The world had just seen the answer to “Communism with a human face.”
Since then the Prague nightmare has happened again and again and again. Each time the intelligentsia has chided us to get over our reactionary resistance.
William Ayers is designing curricula for America’s children. His pal is having them think really, really hard how they can help the cause.
https://www.thenewneo.com/2009/09/07/the-passionate-reporter-how-castro-got-his-job-through-the-ny-times/#comment-124244
Gringo on September 8, 2009 at 5:15 am said:
Hitler, Chavez, and Castro all had unsuccessful coup attempts before assuming power. How much better the world would have been if all three had been executed for their coup attempts. Mercy at times is not mercy. Calderan Venezuelan President who pardoned Chavez is still living, in his 90s. One Venezuelan blogger wrote that he wanted Caldera to live until he was 150,to longer live with the consequences of having pardoned Chavez.
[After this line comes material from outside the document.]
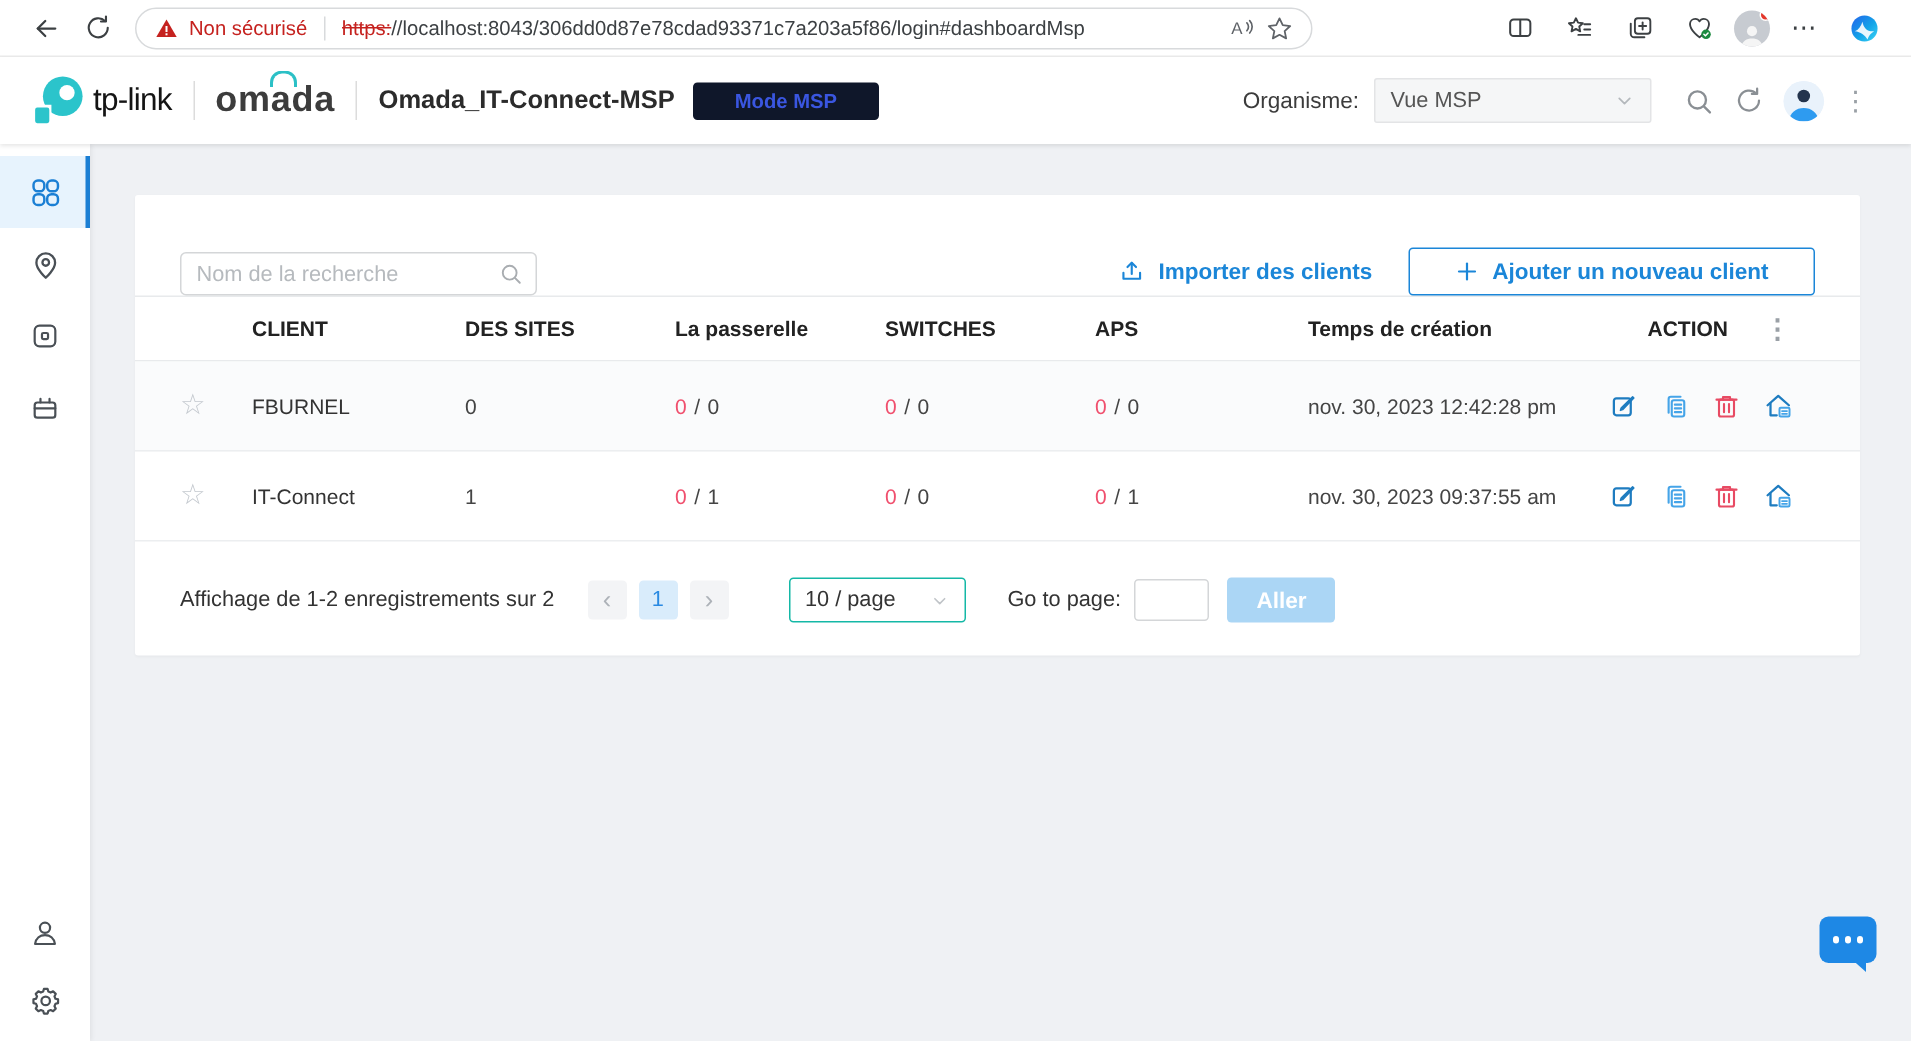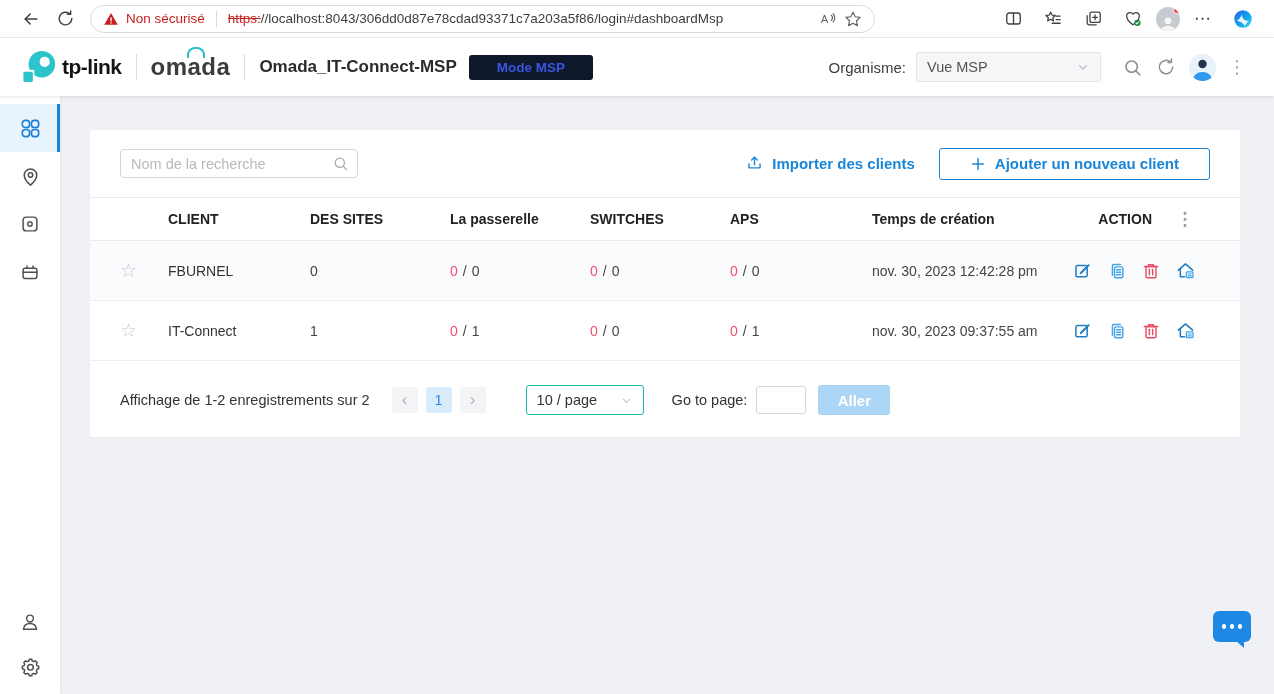"tp-link" .brand-text { font-weight: 700 -> 400 }
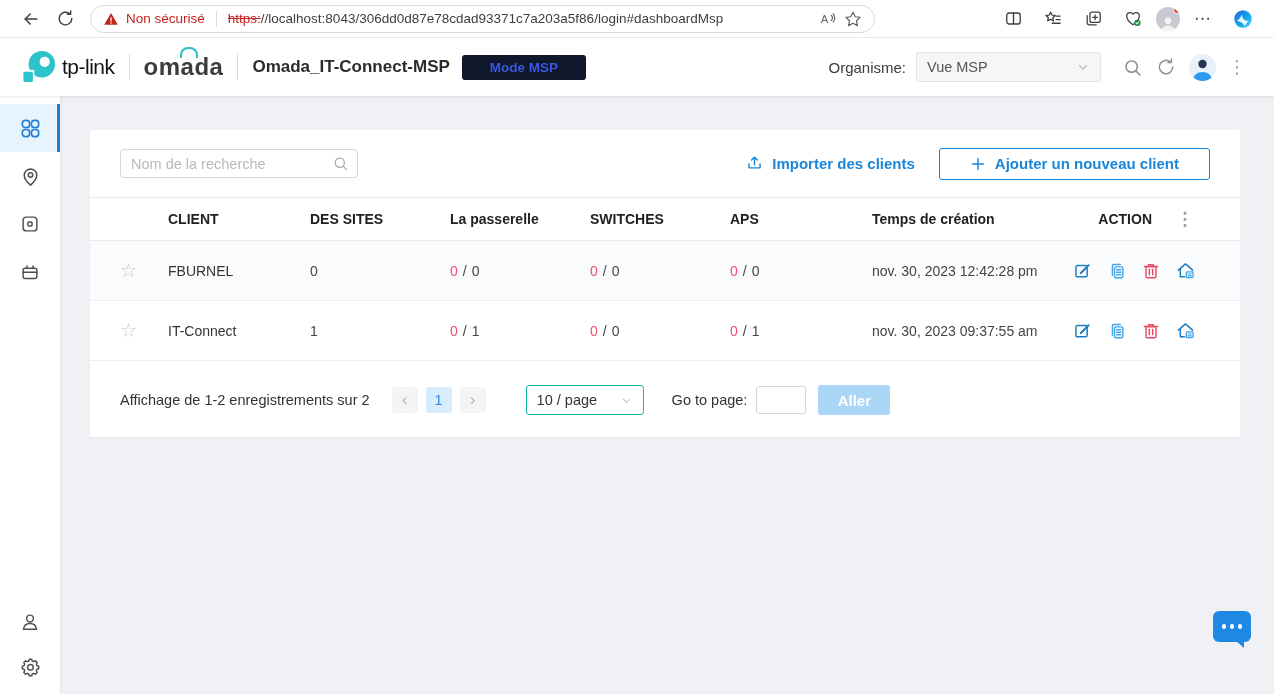"Nom de la recherche" .card-toolbar { align-items: center -> flex-end }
A recent Gallup poll showed that Barack Obama and Donald Trump had exactly the same approval rating at the same point in their presidencies. The media coverage of Obama was more than 75% positive, the coverage of Trump more than 85% negative. This would seem to indicate that not only is the media less effective than they would have us believe but indeed have practically no influence at all.
The American people are the smartest people in all history. That’s not opinion, that’s fact. Queue the numbers. They’re smart enough to ignore the blatherings emanating from the box in the corner.
True story: An agronomist from a local university went to a farm to teach the farmer how to get more yield from his crops. The farmer posed the following question, “Horses, cows and rabbits all eat the same food yet their scat is variously chunks, patties and pellets. Why is that?”. The agronomist answered that he didn’t rightly know. The farmer said “You don’t know shit and you’re going to teach me how to farm?”.
The ThreadReader version makes it much easier to follow these long Twitter threads, which are basically essay-posts broken into tiny bite sized pieces.
Which I thoroughly loathe and abominate.
The writer reminds us of Journolist, btw, and adds comments on the NYT’s pivot from Trump-as-traitor to Trump-as-racist.